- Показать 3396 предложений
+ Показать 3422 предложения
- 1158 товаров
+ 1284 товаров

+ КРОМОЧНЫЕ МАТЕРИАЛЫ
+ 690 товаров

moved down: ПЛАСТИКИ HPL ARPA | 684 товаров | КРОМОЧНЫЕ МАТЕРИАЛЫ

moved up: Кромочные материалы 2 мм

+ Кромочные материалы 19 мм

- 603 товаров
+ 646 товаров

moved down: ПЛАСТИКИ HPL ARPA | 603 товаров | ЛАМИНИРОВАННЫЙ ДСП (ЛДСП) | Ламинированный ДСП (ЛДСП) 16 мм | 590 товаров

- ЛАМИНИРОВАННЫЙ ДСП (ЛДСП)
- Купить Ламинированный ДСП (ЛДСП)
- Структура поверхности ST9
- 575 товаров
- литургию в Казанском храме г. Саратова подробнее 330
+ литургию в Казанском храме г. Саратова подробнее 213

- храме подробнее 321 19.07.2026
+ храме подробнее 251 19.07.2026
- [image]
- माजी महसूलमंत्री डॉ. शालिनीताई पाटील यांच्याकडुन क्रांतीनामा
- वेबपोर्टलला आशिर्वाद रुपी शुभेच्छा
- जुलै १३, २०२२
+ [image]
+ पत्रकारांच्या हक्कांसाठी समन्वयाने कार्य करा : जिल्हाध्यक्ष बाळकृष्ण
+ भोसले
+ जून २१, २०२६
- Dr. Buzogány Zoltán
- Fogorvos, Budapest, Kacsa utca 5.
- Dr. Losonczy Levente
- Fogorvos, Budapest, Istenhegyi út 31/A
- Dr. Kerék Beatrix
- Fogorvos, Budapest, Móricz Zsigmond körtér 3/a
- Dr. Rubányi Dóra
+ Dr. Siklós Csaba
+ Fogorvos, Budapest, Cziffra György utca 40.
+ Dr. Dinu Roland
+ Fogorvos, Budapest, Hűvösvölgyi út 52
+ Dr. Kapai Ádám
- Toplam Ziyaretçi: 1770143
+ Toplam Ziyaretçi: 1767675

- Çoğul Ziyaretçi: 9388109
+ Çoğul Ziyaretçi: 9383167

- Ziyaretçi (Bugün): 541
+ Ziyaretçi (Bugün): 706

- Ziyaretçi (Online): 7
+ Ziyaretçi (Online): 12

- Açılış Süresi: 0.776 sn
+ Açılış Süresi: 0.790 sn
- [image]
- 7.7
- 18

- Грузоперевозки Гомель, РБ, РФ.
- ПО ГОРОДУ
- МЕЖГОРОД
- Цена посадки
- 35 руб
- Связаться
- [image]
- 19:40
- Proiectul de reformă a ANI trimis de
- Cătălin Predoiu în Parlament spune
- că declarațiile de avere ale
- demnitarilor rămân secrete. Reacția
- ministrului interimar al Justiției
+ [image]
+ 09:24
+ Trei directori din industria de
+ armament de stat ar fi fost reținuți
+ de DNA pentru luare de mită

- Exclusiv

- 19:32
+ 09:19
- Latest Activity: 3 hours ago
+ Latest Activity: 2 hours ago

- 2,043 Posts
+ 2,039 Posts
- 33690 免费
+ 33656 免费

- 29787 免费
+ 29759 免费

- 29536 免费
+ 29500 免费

________________________________________

**PROBLEM:** All the lines above must be output exactly, with none omitted.

**YOUR SOLUTION:**
- Показать 3396 предложений
+ Показать 3422 предложения
- 1158 товаров
+ 1284 товаров

+ КРОМОЧНЫЕ МАТЕРИАЛЫ
+ 690 товаров

moved down: ПЛАСТИКИ HPL ARPA | 684 товаров | КРОМОЧНЫЕ МАТЕРИАЛЫ

moved up: Кромочные материалы 2 мм

+ Кромочные материалы 19 мм

- 603 товаров
+ 646 товаров

moved down: ПЛАСТИКИ HPL ARPA | 603 товаров | ЛАМИНИРОВАННЫЙ ДСП (ЛДСП) | Ламинированный ДСП (ЛДСП) 16 мм | 590 товаров

- ЛАМИНИРОВАННЫЙ ДСП (ЛДСП)
- Купить Ламинированный ДСП (ЛДСП)
- Структура поверхности ST9
- 575 товаров
- литургию в Казанском храме г. Саратова подробнее 330
+ литургию в Казанском храме г. Саратова подробнее 213

- храме подробнее 321 19.07.2026
+ храме подробнее 251 19.07.2026
- [image]
- माजी महसूलमंत्री डॉ. शालिनीताई पाटील यांच्याकडुन क्रांतीनामा
- वेबपोर्टलला आशिर्वाद रुपी शुभेच्छा
- जुलै १३, २०२२
+ [image]
+ पत्रकारांच्या हक्कांसाठी समन्वयाने कार्य करा : जिल्हाध्यक्ष बाळकृष्ण
+ भोसले
+ जून २१, २०२६
- Dr. Buzogány Zoltán
- Fogorvos, Budapest, Kacsa utca 5.
- Dr. Losonczy Levente
- Fogorvos, Budapest, Istenhegyi út 31/A
- Dr. Kerék Beatrix
- Fogorvos, Budapest, Móricz Zsigmond körtér 3/a
- Dr. Rubányi Dóra
+ Dr. Siklós Csaba
+ Fogorvos, Budapest, Cziffra György utca 40.
+ Dr. Dinu Roland
+ Fogorvos, Budapest, Hűvösvölgyi út 52
+ Dr. Kapai Ádám
- Toplam Ziyaretçi: 1770143
+ Toplam Ziyaretçi: 1767675

- Çoğul Ziyaretçi: 9388109
+ Çoğul Ziyaretçi: 9383167

- Ziyaretçi (Bugün): 541
+ Ziyaretçi (Bugün): 706

- Ziyaretçi (Online): 7
+ Ziyaretçi (Online): 12

- Açılış Süresi: 0.776 sn
+ Açılış Süresi: 0.790 sn
- [image]
- 7.7
- 18

- Грузоперевозки Гомель, РБ, РФ.
- ПО ГОРОДУ
- МЕЖГОРОД
- Цена посадки
- 35 руб
- Связаться
- [image]
- 19:40
- Proiectul de reformă a ANI trimis de
- Cătălin Predoiu în Parlament spune
- că declarațiile de avere ale
- demnitarilor rămân secrete. Reacția
- ministrului interimar al Justiției
+ [image]
+ 09:24
+ Trei directori din industria de
+ armament de stat ar fi fost reținuți
+ de DNA pentru luare de mită

- Exclusiv

- 19:32
+ 09:19
- Latest Activity: 3 hours ago
+ Latest Activity: 2 hours ago

- 2,043 Posts
+ 2,039 Posts
- 33690 免费
+ 33656 免费

- 29787 免费
+ 29759 免费

- 29536 免费
+ 29500 免费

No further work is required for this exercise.